One is following in the 10's of thousands. Tens of thousands of people being followed.
Considering that Twitter will happily forward you, via SMS or IM, every update from every person you are following, I'd hate to live or work with someone following that many people. When does the phone ever stop? When does the IM ever cease?
I'm following 5 accounts. Brian, two myst people, one software project and the local city update. I'm not really in a rush to add anymore. I sometimes think about adding more Myst people. I really wasn't going to add the first one, till they followed me first. Honestly, I wonder how people feel about the unexpected follow from someone they kind of know, but don't really konw. /shrug.
There were a few more poeople following, but when I cared a little more about it, I blocked them. I stopped blocking. If someone really wants their friends/follwed account timeline to look just a messy and meaningless as the public timeline, why should I stop them. There only going to follow 9,999 other people.
I will be checking to see how the page is loading after the changes I made to try to protect from slow tweet retrieval. But let me konw. Then again, it's not like there are a lot of you out there actually reading. I might try a different method of presenting my own feed over the long weekend.
Tonight, at 00:01, is the shutdown of Myst Online: Uru Live. My goal for the next few hours is to spend time in the game with the rest of the community that have stuck it out till now. It is hard to avoid the cliché from the Myst games. Within the games, and the community, everyone wants to say that the end has not yet been written. With the game shutting down, for the second time, with the second publisher, it is hard to see how MOUL will ever be anything more than a curious oddity in the history of online games.
For the last five weeks, there have been a number of forum posts, blog posts and articles by members of the Myst community and the gaming industry that have talked about the end of Myst. There have been passing remarks on yet another game being canceled or closing. There have people wish for, demanding and begging for a restart of UntilUru. There have been wild, impossible plans for continuing the game without GameTap and even without Cyan. Like I said: impossible.
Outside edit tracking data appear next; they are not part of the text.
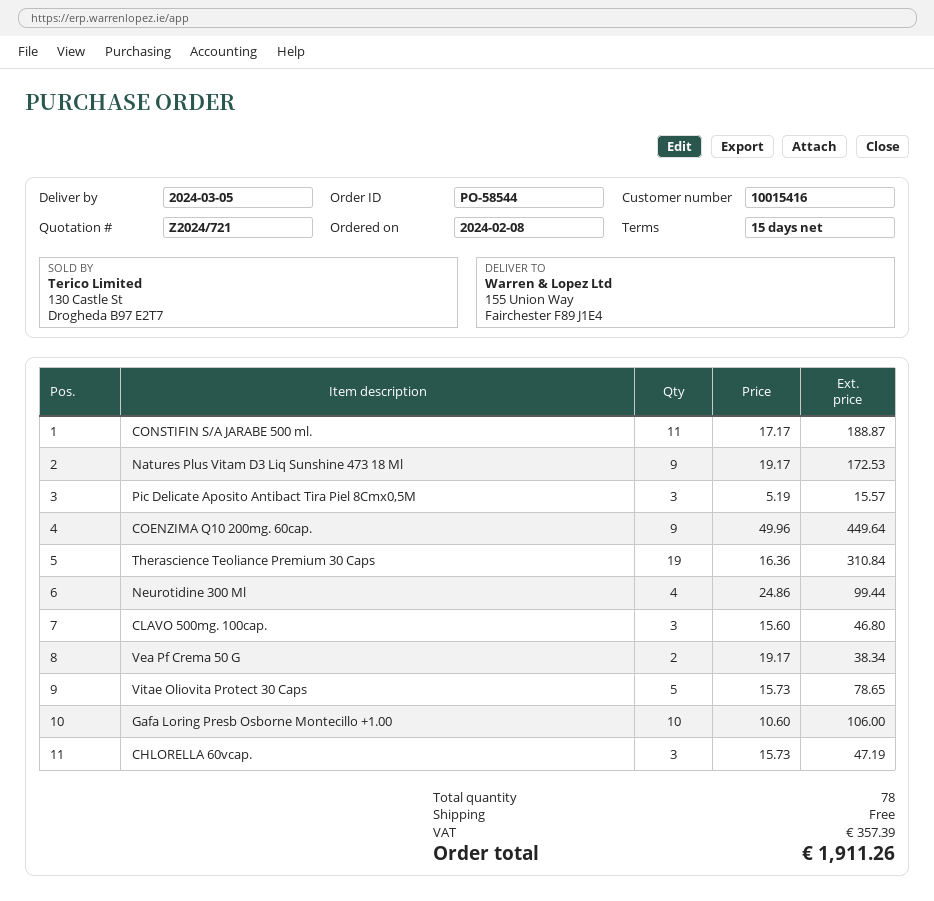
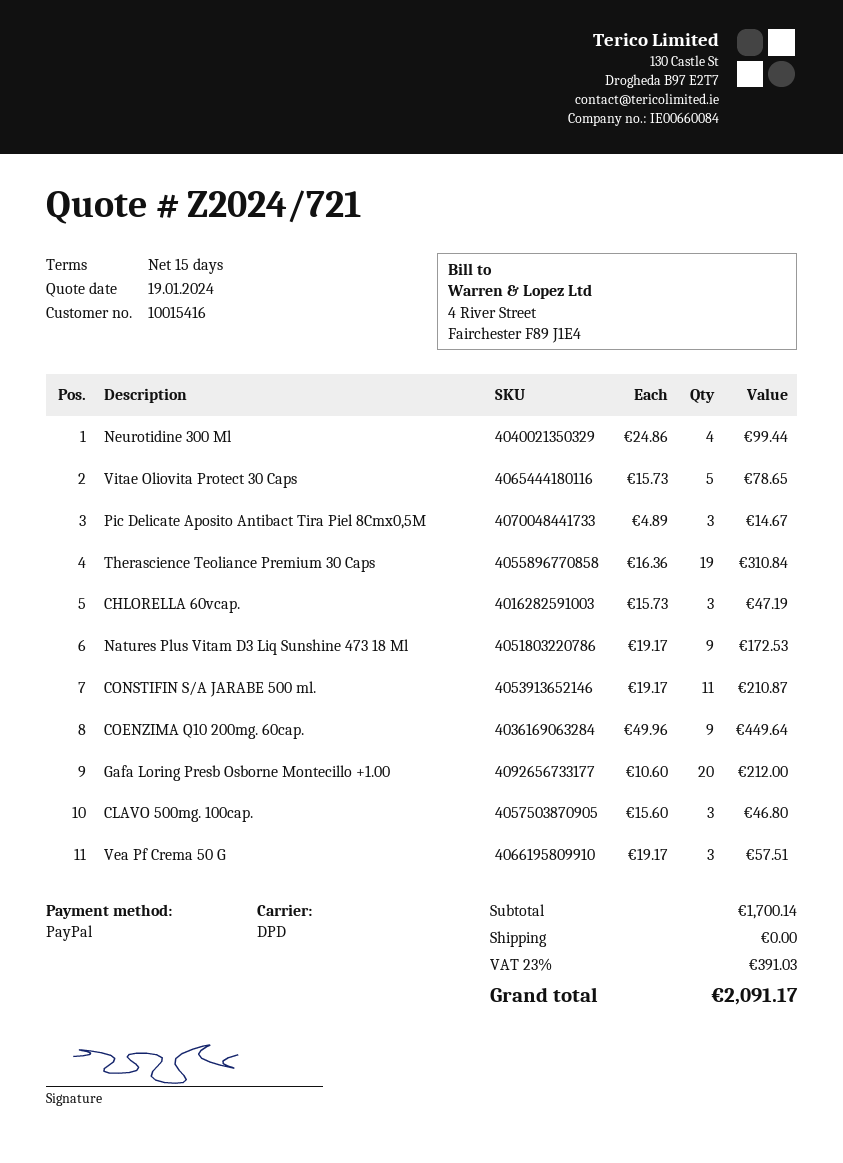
CONSTIFIN S/A JARABE 500 ml.: 11 x 17.17 = 188.87 -> 11 x 19.17 = 210.87
Pic Delicate Aposito Antibact Tira Piel 8Cmx0,5M: 3 x 5.19 = 15.57 -> 3 x 4.89 = 14.67
Vea Pf Crema 50 G: 2 x 19.17 = 38.34 -> 3 x 19.17 = 57.51
Gafa Loring Presb Osborne Montecillo +1.00: 10 x 10.60 = 106.00 -> 20 x 10.60 = 212.00
tax: 357.39 -> 391.03
total: 1911.26 -> 2091.17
There have been discussion about how the game could have been run. How the very essence of the game was changed by Ubi's insistence that at least part of the game (the Prime ages) be available as a standalone game. There were arguments and debates about how the Cleft, the hoods, even the city and ages should have been organized, instanced and delivered. The value of Yeesha, the DRC, various community organizations, role playing & playing Uru in character (cavern) and playing Myst out of character (cavern) all have been debated.
The community has talked about what happens next. What we can do. Where we will go after the sound of the last link fades in our ears and the stark reality that it was merely another game, and now it is over.
And through most of this, I have been somewhat quiet. Unless, of course, one was listening on CyanChat.
What is left of the community has started gathering together in the places we hold dear. The last in cavern meetings are being organized and everyone is saying their good-byes.
Not really good-bye.
This community has been together in one form or another since shortly after the release of the first Myst game in 1993. Here we are, fifteen years later, gathering together both in and out of the game, celebrating what we all hope is not really the end.